# Directions
Below are entries; tally how many lines hold the string "Bekerglazenkorf" and answer with only that figure.

┌──

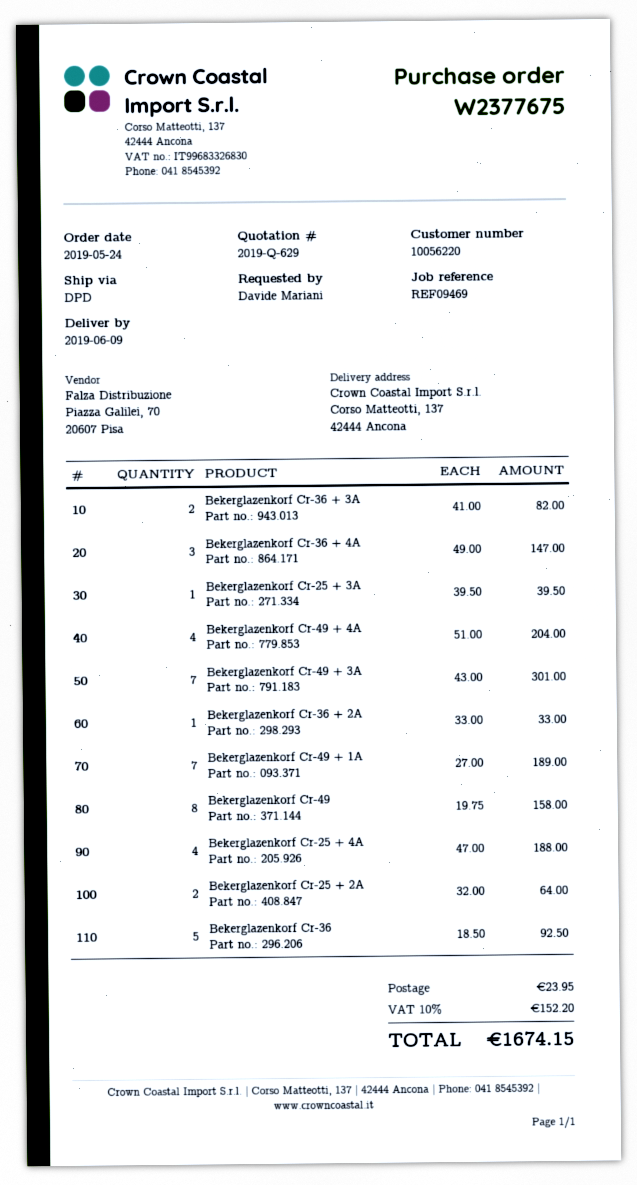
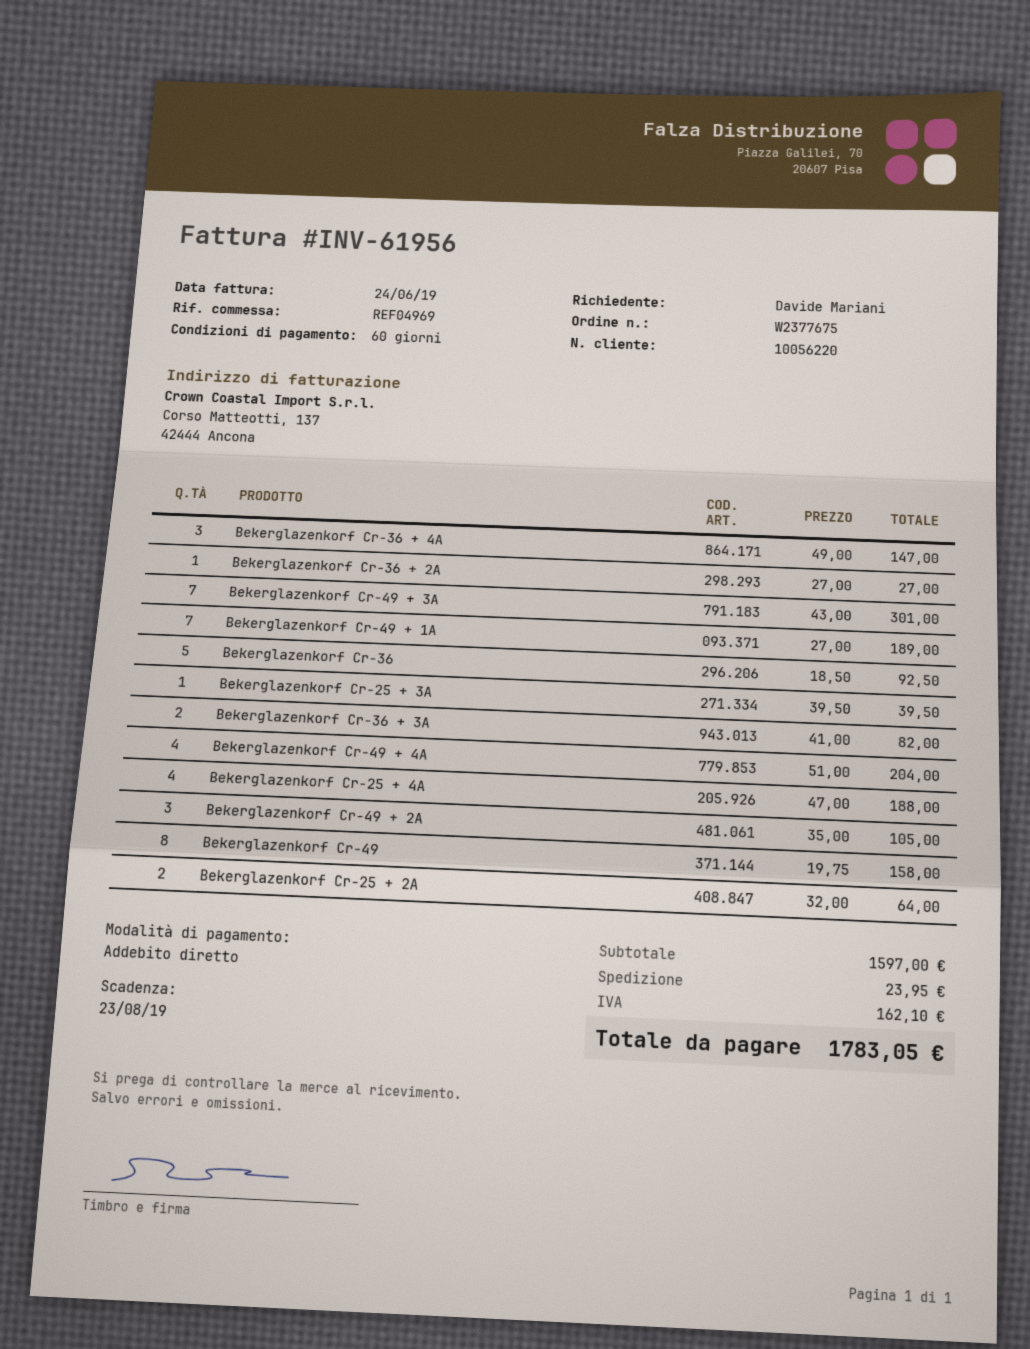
reference: REF09469 -> REF04969
Bekerglazenkorf Cr-36 + 2A: 1 x 33.00 = 33.00 -> 1 x 27.00 = 27.00
Bekerglazenkorf Cr-49 + 2A: none -> 3 x 35.00 = 105.00
tax: 152.20 -> 162.10
total: 1674.15 -> 1783.05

└──

# Task solution
2